Du temps de mon enfance, les grands-pères avaient peu de contact avec leurs petits enfants.  On ne les appelait pas «Papy», comme de nos jours.  On ne les tutoyait pas.  On les appelait «grand-papa» ou «grand-père» et on leur disait «vous».  Mais malgré tout, ils avaient un ton bon enfant avec les petits et on les aimait parce qu'ils avaient toujours un conseil à nous donner plutôt qu'un ordre comme le faisaient nos pères.  Leurs anecdoctes d'enfance nous fascinaient, leurs aventures d'avant l'électricité, d'avant le téléphone et d'avant l'automobile nous laissaient ébahis devant leur mode de vie simple et lent.  C'est ce que l'on revoyait lorsqu'ils nous parlaient doucement même si le ton demeurait sérieux.  Puis aujourd'hui, le grand-père est devenu l'ami de ses petits-enfants, plus que leur conseiller.  C'est le confident, celui qui mène ou ramène de la garderie.  C'est celui qui nous montre à jouer parce que papa n'a plus le temps. Il ne gronde pas mais écoute et prend les petits sur ses genoux pour mieux comprendre.
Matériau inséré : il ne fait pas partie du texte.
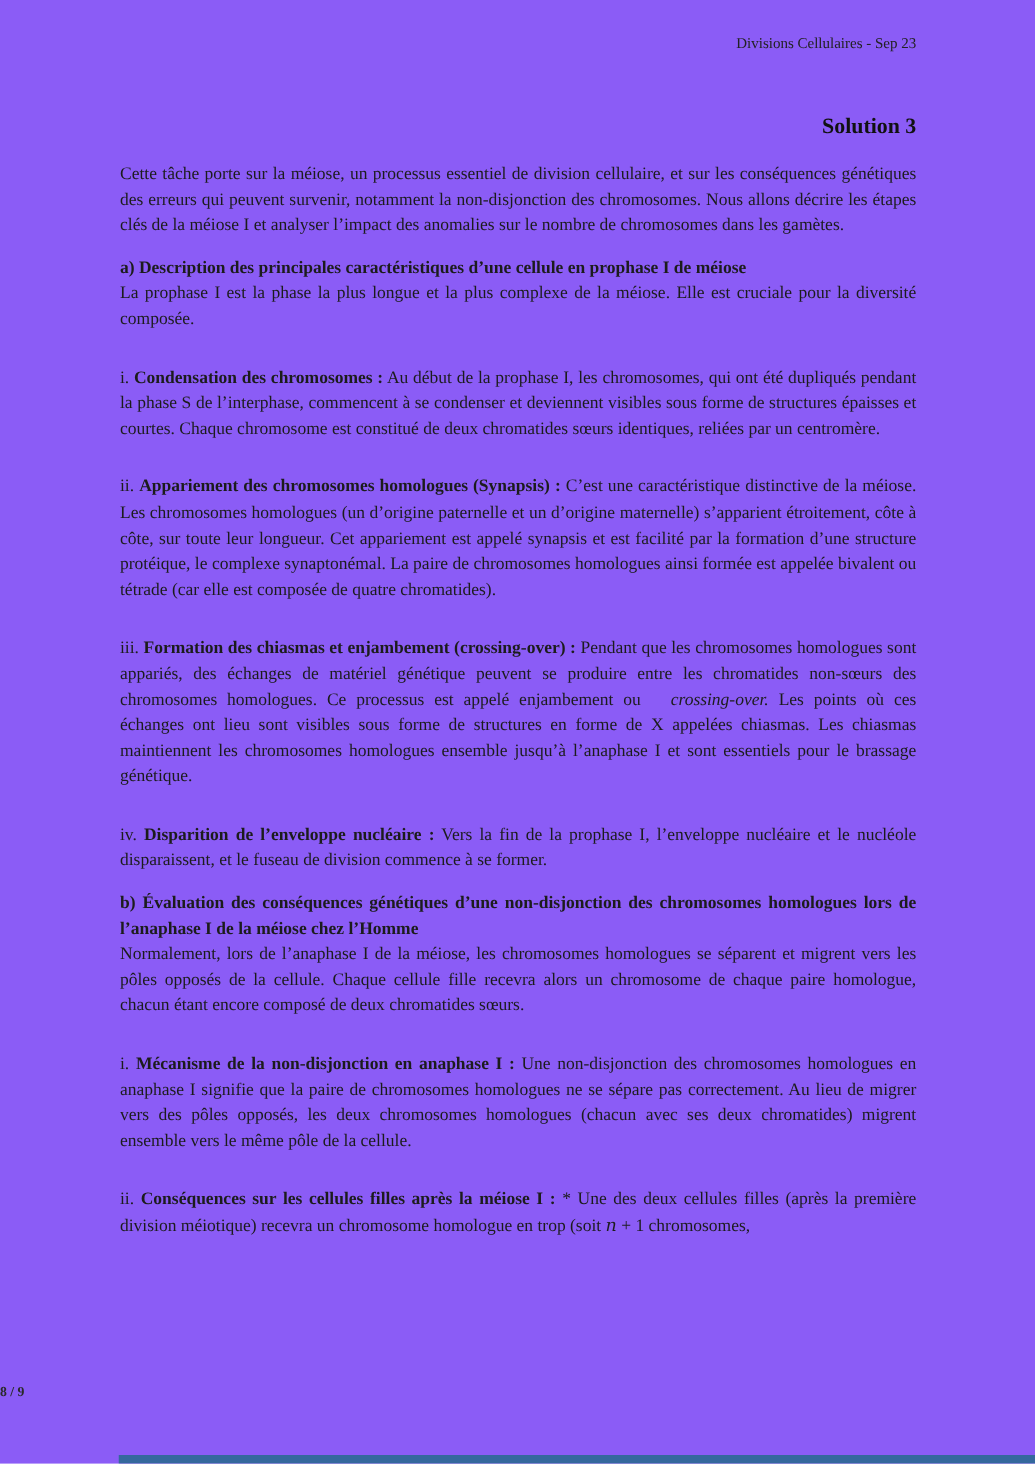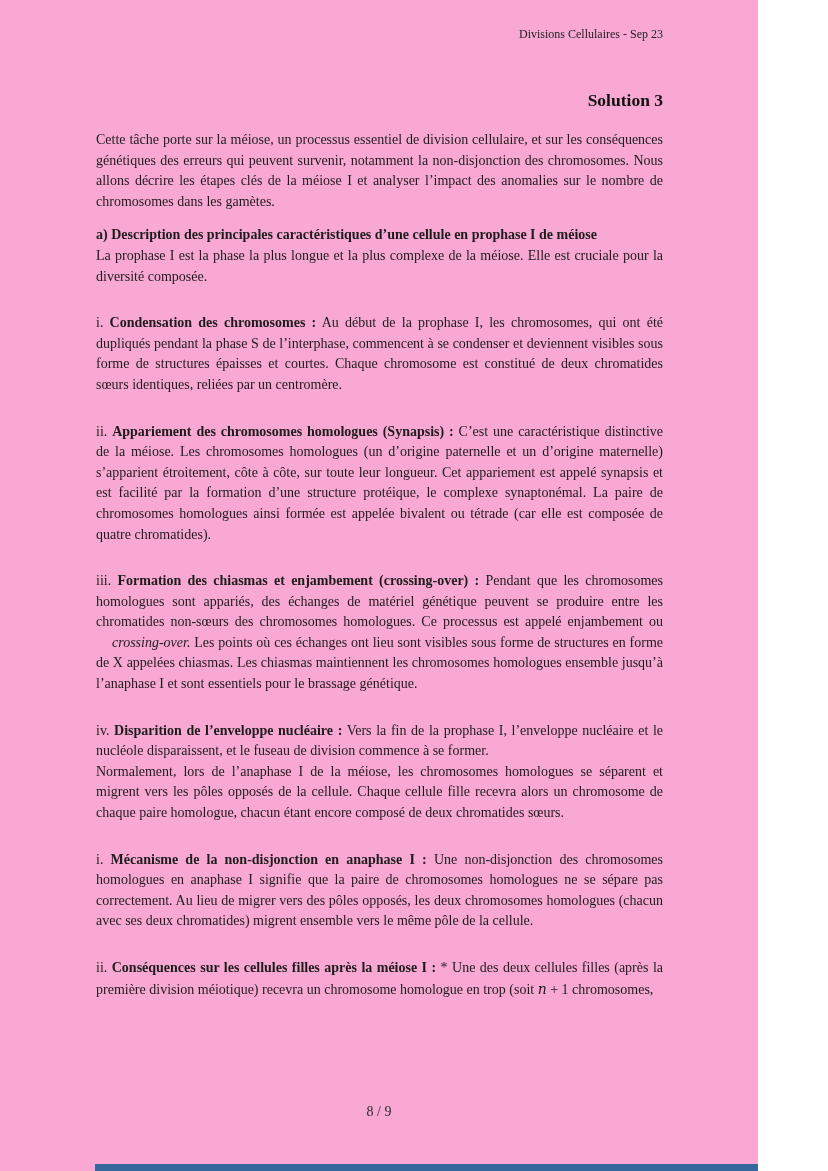"Divisions Cellulaires - Sep 23" .page { background: #f9a8d4 -> #8b5cf6; width: 758px -> 828px }
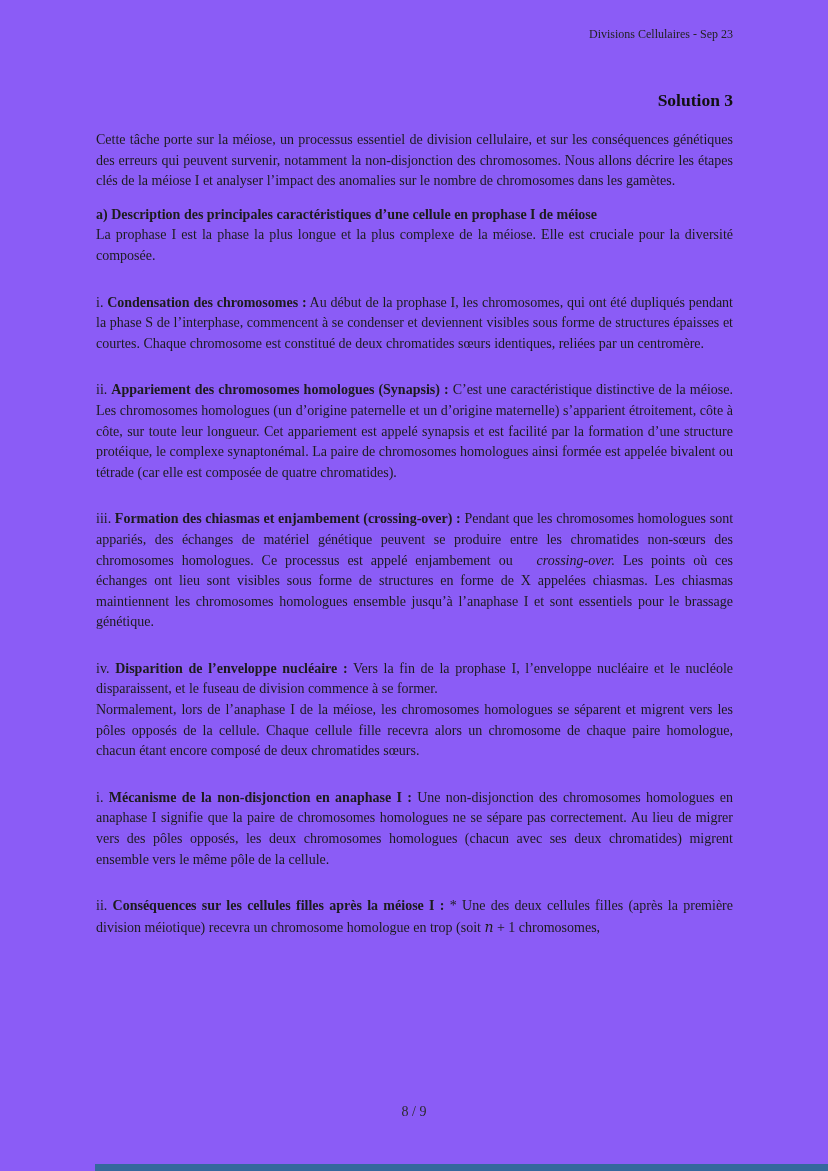"b) Évaluation des conséquences" h2.subhead { html: none -> <h2>b) Évaluation des conséquences génétiques d’une non-disjonction des chromosomes homologues lors de l’anaphase I de la méiose chez l’Homme</h2> }
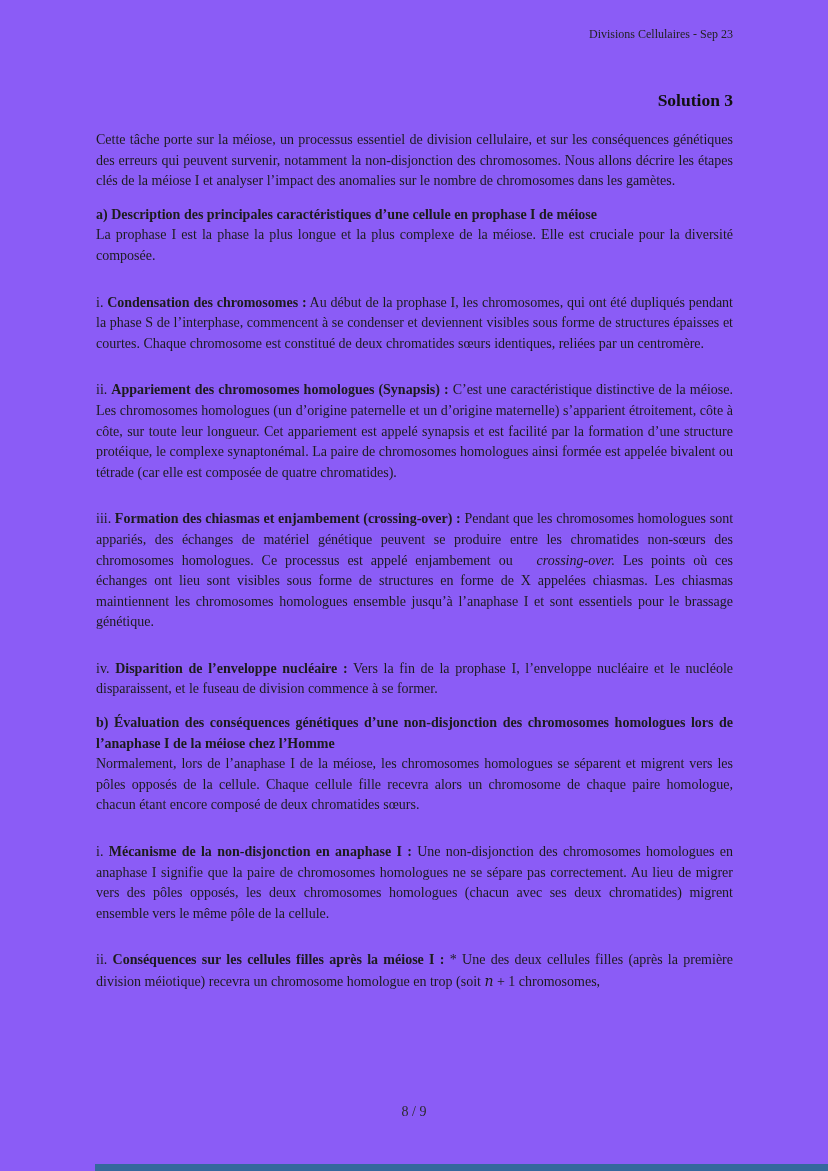"8 / 9" .footer { font-size: 14px -> 11px; font-weight: none -> bold; text-align: center -> none }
Mais aujourd'hui comme hier, il y a toujours dans les yeux des grands-pères et dans leur voix lorsqu'ils parlent de leurs petits-enfants, la même fierté, le même amour de ceux qui voient leur avenir grandir et jouer devant eux.  Au-delà des cris de joie, des visages ronds et des yeux curieux, c'est leur famille future qu'ils entrevoient, au-delà de leur vie qui s'achève.